Ellis v. Hall

Ward, J.,

dissenting. In Sturdy v. Hall, 201 Ark. 38, 143 S. W. 2d 547 the court discussed at length the far-reaching implications of the power conferred by Initiative and Referendum Amendment No. 7 and seemingly indicated that we should be cautious about reading more into the enactment than clearly appears therein to give it effect. The concluding thought is expressed in these words:

“It appears, therefore, that a very small per cent, of our population may, at each general election, assemble the electorate into both a general assembly, and a constitutional convention. The law must, therefore, be, and is, that if a power so great may be exercised by a number so small, a substantial compliance with the provisions of the Constitution conferring these powers should be required. ’ ’

In my opinion the above pronouncement portrays sound and practical reasoning, and it should not be ignored when considering the three issues decided by the majority. I am unable to bring myself in accord with either of the three conclusions, as indicated below.

1. The words “for correction and amendment” should not be interpreted to confer the right to add additional names to referendum petitions after they have been declared “insufficient” [for the lack of sufficient names], (a) If the authors of Amendment No. 7, being-zealous as they manifestly were to extend and protect these rights to the people, had intended to give the sponsors a second chance to secure needed signatures they would have made that intention known in no uncertain language. Since the language does leave a serious doubt as to the extent of its meaning it should, it seems to me, be resolved against the respondents in this case, (b) Our own court has already placed its interpretation on the language here under consideration in the case of Dixon v. Hall, 210 Ark. 891, 198 S. W. 2d 1002. There the same amendment was involved and the court, in refusing to allow additional names to be added, used this language: “Correction and amendment go to form and error.” I can not conceive how it can be logically insisted that the addition of new names to a petition would come under either form or error. In the absence of any good reason to the contrary suggested or occurring to me I prefer to follow the path so clearly indicated by our own former decision.

2. With the majority holding that a failure to file certified poll lists with the petitions is not fatal, I also do not agree. It may be conceded that such a defect could be remedied under form or error on the first filing, but where no additional time can be extended, as in this case, a very different situation presents itself.
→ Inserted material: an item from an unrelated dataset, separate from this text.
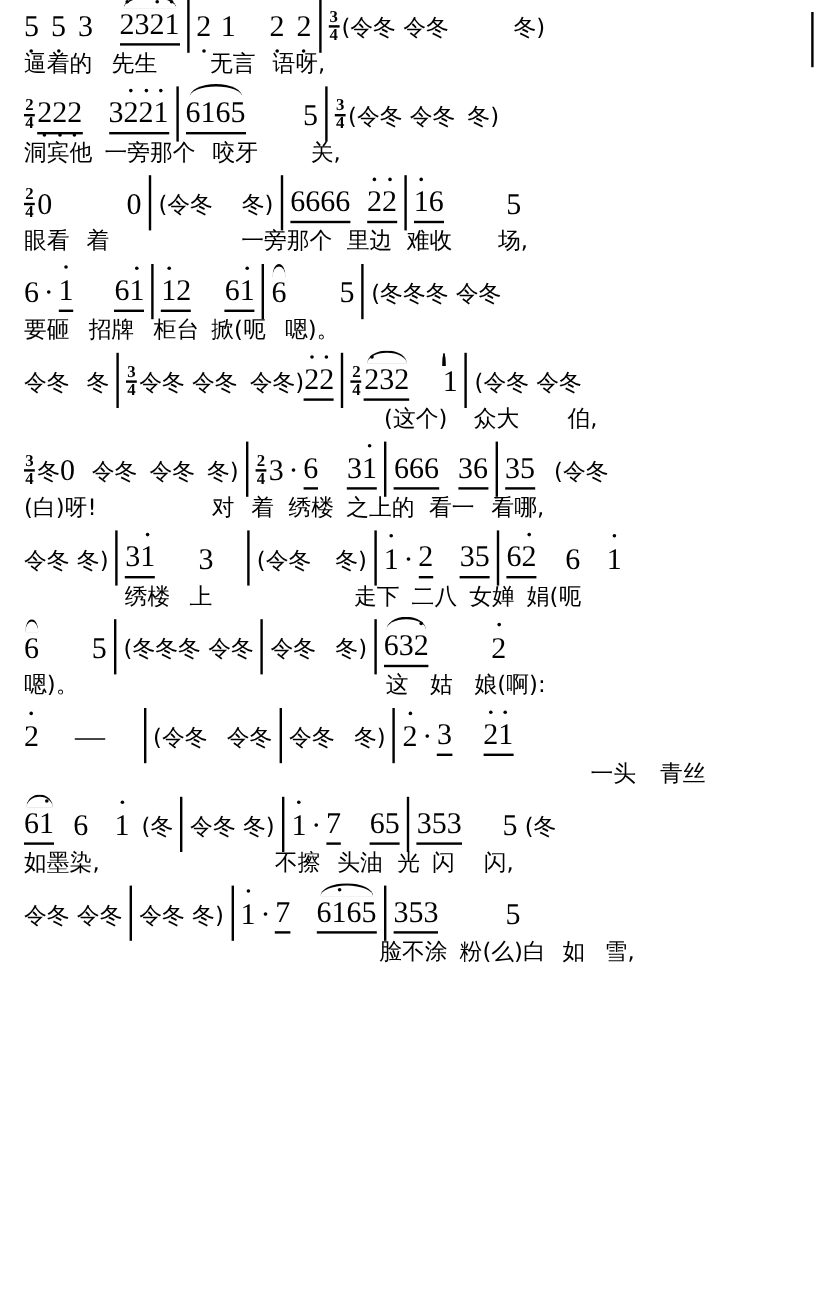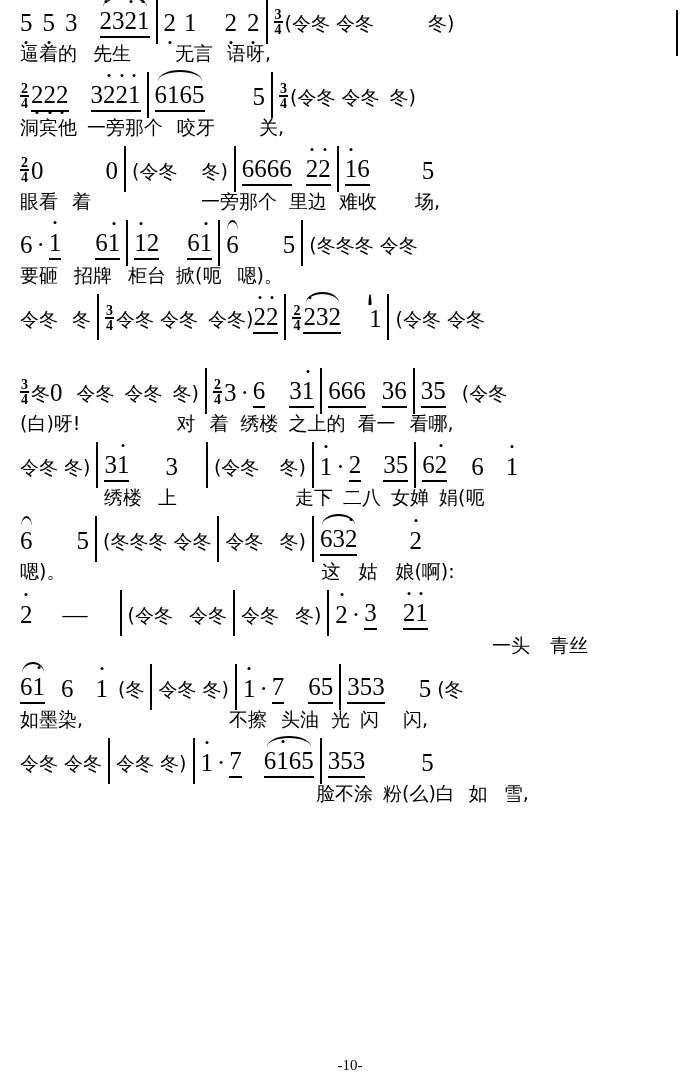"(这个)" div.lyrics { html: none -> <div> <span></span> <span>(这个)</span> <span></span> <span>众大</span> <span></span> <span>伯,</span> </div> }
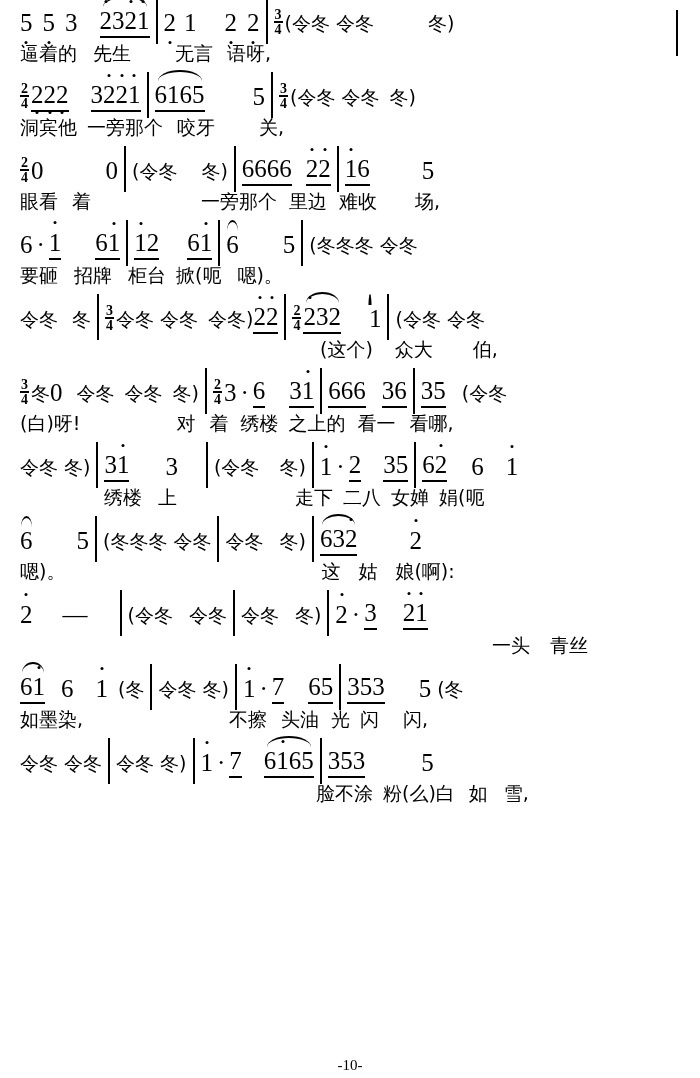"-10-" div.footer { html: <div>-10-</div> -> none }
Act 195 of 1943, § 3, provides: “. , . when a part is delivered to the Secretary of State, the sponsors shall also deliver a duly certified list of poll tax-payers of the county in which the particular part [petition] was circulated. ” We said in Pafford v. Hall, 217 Ark. 734, 233 S. W. 2d 72, this act was constitutional and valid, and in the Sturdy case, supra, we said there must be a substantial compliance. Here there was absolutely no compliance.

3. Likewise I cannot agree with the majority holding that a fraudulent affidavit [regardless of how corrupt or to what extent it reaches] merely shifts the burden to the respondents to establish valid signatures. Such an affidavit invalidates the entire petition and leaves no remedy to the respondents, as, in my judgment, this court lias already indicated in three separate cases, viz: Sturdy v. Hall, supra; Sturdy v. Hall, 204 Ark. 785, 164 S. W. 2d 884; and Pafford v. Hall, supra. The second Sturdy case in no way relaxed the rule announced in the first one, but clearly distinguished it on the facts. The rule followed by the majority here may be referred to as the “Oregon Buie.” In this the majority may be sustained by plausible reasoning, but the fact is that this very rule was considered and rejected in both the Sturdy cases. About this there can be little doubt because, in the first the court, after carefully considering and posing the question, it has said:

“The cases which have considered the question, as will presently appear, are to the effect that petitions verified by an affidavit shown to be false are treated as petitions having no affidavit. In other words, the false affidavit is no affidavit.”

Then the opinion leaves no doubt about the fate of a petition with no affidavit for it further states: “No one would contend that names should be counted which appear upon petitions containing no verifying affidavit.”

Thus, it seems to me, the court has clearly indicated what our decision should be on this issue. No peculiar facts or circumstances have been suggested in this case, to warrant a departure from a course so clearly defined, and it would appear to me to be a strained conclusion that disregards the clear pronouncements of our own court to follow a foreign rule which we have heretobefore refused to accept.